■ **Task brief**
Set down, please, exactly the lines below that run from the line with "29 | DEMAND: 16 -> 19" to the line with "Alolan Raticate | hp (draft): 78 -> 75", both lines included.

-- Extracted data follows --

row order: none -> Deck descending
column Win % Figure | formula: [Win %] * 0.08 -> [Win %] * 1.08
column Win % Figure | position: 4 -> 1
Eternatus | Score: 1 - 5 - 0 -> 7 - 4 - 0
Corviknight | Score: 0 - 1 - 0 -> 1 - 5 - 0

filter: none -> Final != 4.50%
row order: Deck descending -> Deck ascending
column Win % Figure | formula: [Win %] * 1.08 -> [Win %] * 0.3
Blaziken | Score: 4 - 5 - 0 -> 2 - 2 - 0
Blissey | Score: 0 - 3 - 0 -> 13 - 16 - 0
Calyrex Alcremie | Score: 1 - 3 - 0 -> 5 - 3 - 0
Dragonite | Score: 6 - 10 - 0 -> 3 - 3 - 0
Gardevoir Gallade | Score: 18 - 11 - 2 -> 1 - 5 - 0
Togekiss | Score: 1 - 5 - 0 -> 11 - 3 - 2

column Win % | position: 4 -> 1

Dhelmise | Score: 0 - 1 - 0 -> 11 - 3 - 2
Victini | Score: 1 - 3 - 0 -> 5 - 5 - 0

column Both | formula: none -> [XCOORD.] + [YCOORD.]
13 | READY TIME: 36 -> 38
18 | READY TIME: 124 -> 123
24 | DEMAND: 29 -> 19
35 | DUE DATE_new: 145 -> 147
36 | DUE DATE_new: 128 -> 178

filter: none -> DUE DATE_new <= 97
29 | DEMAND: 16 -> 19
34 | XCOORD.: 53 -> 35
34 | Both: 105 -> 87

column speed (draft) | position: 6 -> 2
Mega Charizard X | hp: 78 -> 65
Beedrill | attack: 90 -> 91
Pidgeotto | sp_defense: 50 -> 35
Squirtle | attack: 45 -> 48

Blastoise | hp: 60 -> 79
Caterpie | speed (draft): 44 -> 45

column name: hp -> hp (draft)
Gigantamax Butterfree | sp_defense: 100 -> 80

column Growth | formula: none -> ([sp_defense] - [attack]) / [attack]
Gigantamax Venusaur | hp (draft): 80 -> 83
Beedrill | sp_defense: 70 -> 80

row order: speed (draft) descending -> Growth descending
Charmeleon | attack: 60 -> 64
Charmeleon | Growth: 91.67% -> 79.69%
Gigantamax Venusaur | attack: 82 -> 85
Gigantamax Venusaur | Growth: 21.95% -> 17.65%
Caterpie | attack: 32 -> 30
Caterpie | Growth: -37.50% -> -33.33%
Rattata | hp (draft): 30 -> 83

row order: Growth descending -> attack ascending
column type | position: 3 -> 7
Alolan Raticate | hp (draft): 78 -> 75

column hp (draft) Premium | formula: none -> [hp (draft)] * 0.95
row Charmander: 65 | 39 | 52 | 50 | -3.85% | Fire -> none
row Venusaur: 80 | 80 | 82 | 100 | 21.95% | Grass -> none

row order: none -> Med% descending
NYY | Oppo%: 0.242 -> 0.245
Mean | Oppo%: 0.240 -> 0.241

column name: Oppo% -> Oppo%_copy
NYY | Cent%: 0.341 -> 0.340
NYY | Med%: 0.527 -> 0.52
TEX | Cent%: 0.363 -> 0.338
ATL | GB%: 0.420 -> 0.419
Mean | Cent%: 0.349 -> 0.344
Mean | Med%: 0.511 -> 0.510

-- Extracted data concluded --

■ **Answer to this exercise**
29 | DEMAND: 16 -> 19
34 | XCOORD.: 53 -> 35
34 | Both: 105 -> 87

column speed (draft) | position: 6 -> 2
Mega Charizard X | hp: 78 -> 65
Beedrill | attack: 90 -> 91
Pidgeotto | sp_defense: 50 -> 35
Squirtle | attack: 45 -> 48

Blastoise | hp: 60 -> 79
Caterpie | speed (draft): 44 -> 45

column name: hp -> hp (draft)
Gigantamax Butterfree | sp_defense: 100 -> 80

column Growth | formula: none -> ([sp_defense] - [attack]) / [attack]
Gigantamax Venusaur | hp (draft): 80 -> 83
Beedrill | sp_defense: 70 -> 80

row order: speed (draft) descending -> Growth descending
Charmeleon | attack: 60 -> 64
Charmeleon | Growth: 91.67% -> 79.69%
Gigantamax Venusaur | attack: 82 -> 85
Gigantamax Venusaur | Growth: 21.95% -> 17.65%
Caterpie | attack: 32 -> 30
Caterpie | Growth: -37.50% -> -33.33%
Rattata | hp (draft): 30 -> 83

row order: Growth descending -> attack ascending
column type | position: 3 -> 7
Alolan Raticate | hp (draft): 78 -> 75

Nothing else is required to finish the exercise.